» TASK BRIEF
Make an exact copy of all the entries, but do not reproduce the pictures.

» DATA EXTRACTS

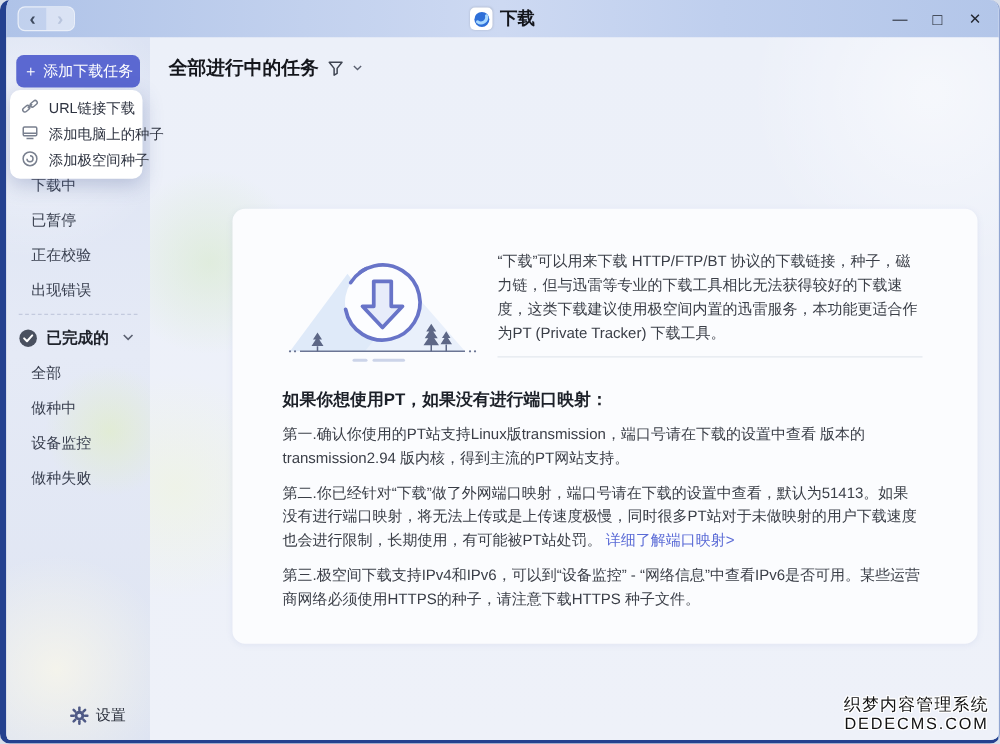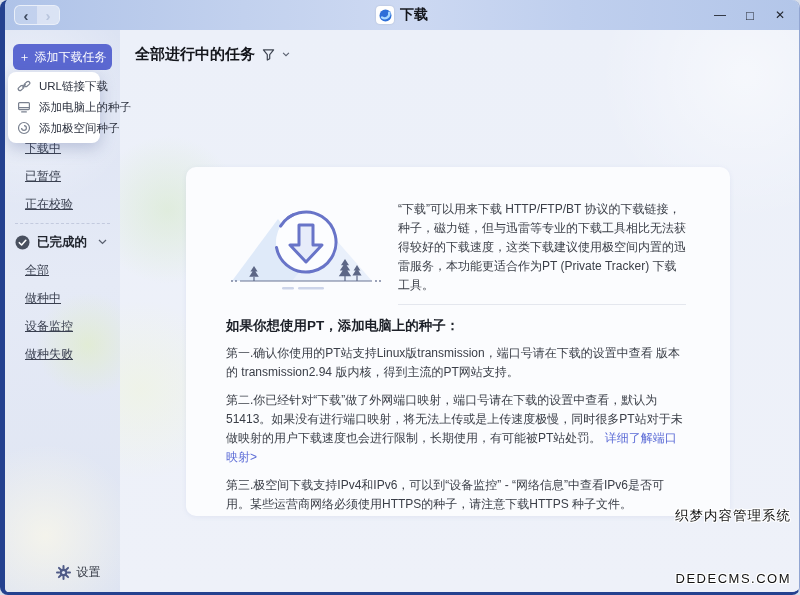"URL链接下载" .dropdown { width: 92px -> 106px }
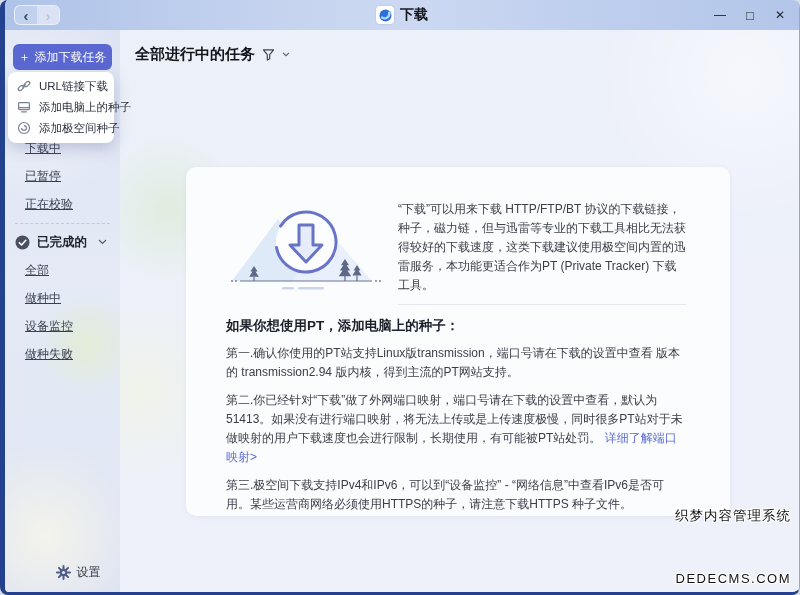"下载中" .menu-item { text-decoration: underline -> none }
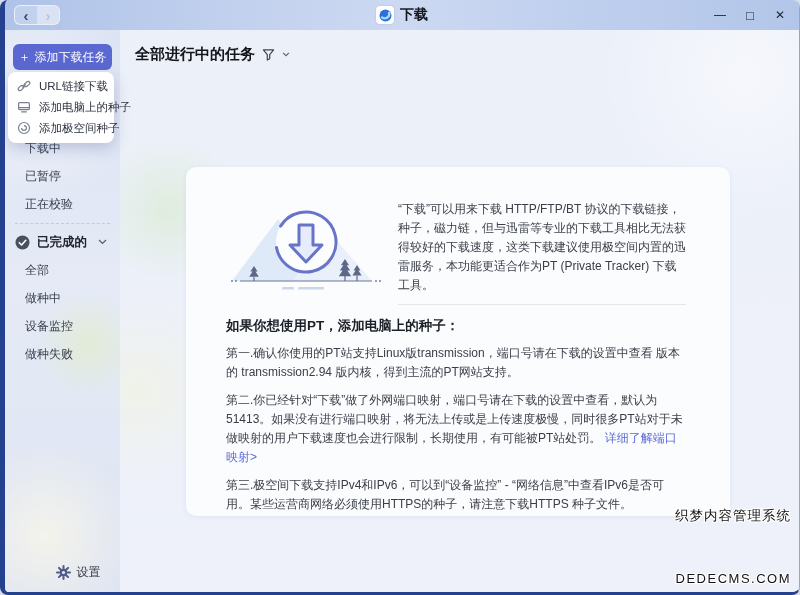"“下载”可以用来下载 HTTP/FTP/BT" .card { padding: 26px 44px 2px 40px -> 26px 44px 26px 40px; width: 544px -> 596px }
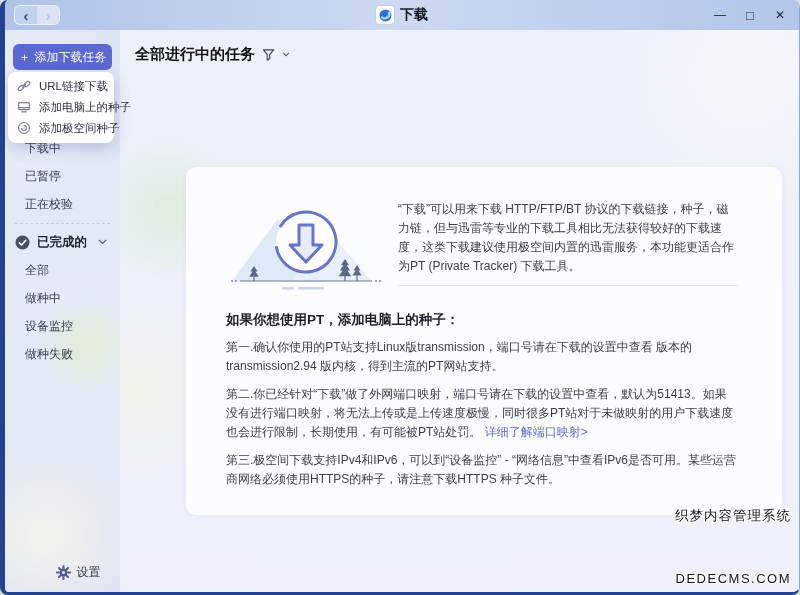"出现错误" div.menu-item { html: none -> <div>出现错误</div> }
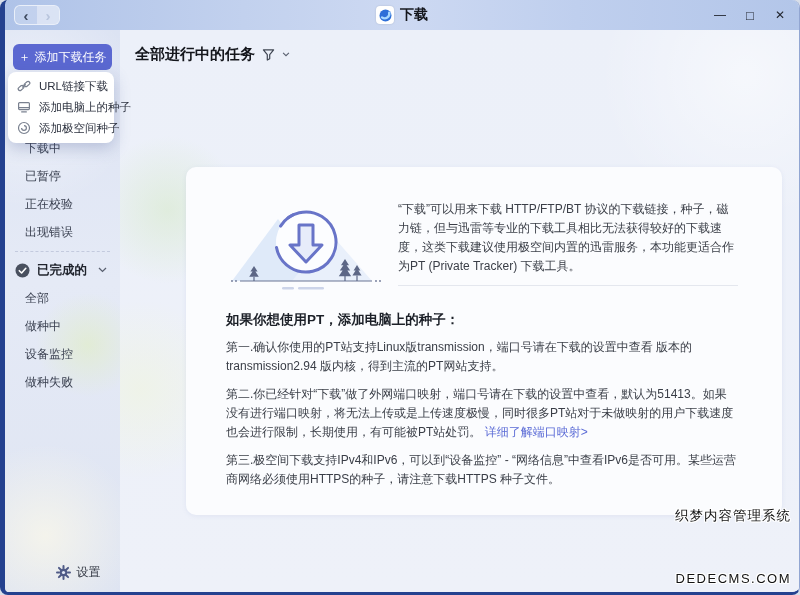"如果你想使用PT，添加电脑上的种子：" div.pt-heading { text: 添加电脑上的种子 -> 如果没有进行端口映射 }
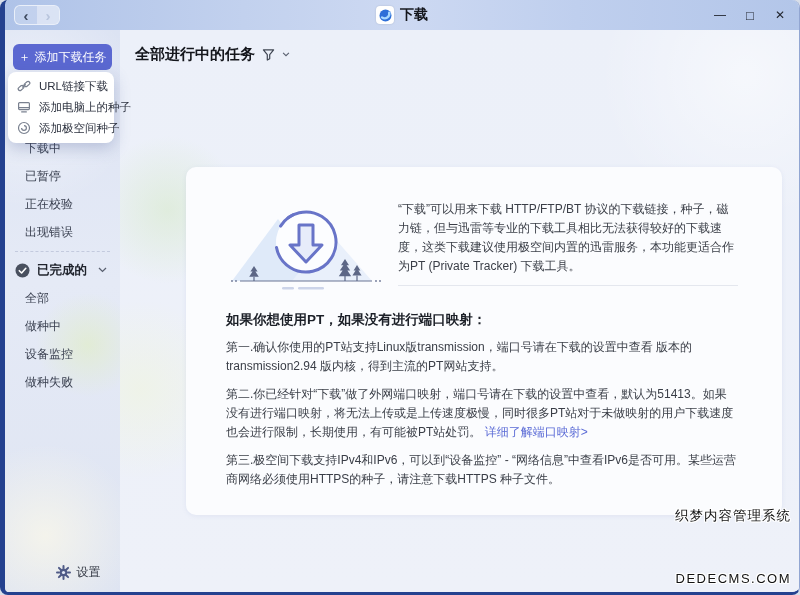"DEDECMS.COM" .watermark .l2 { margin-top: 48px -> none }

» SOLUTION TO THE PROBLEM
"URL链接下载" .dropdown { width: 92px -> 106px }
"下载中" .menu-item { text-decoration: underline -> none }
"“下载”可以用来下载 HTTP/FTP/BT" .card { padding: 26px 44px 2px 40px -> 26px 44px 26px 40px; width: 544px -> 596px }
"出现错误" div.menu-item { html: none -> <div>出现错误</div> }
"如果你想使用PT，添加电脑上的种子：" div.pt-heading { text: 添加电脑上的种子 -> 如果没有进行端口映射 }
"DEDECMS.COM" .watermark .l2 { margin-top: 48px -> none }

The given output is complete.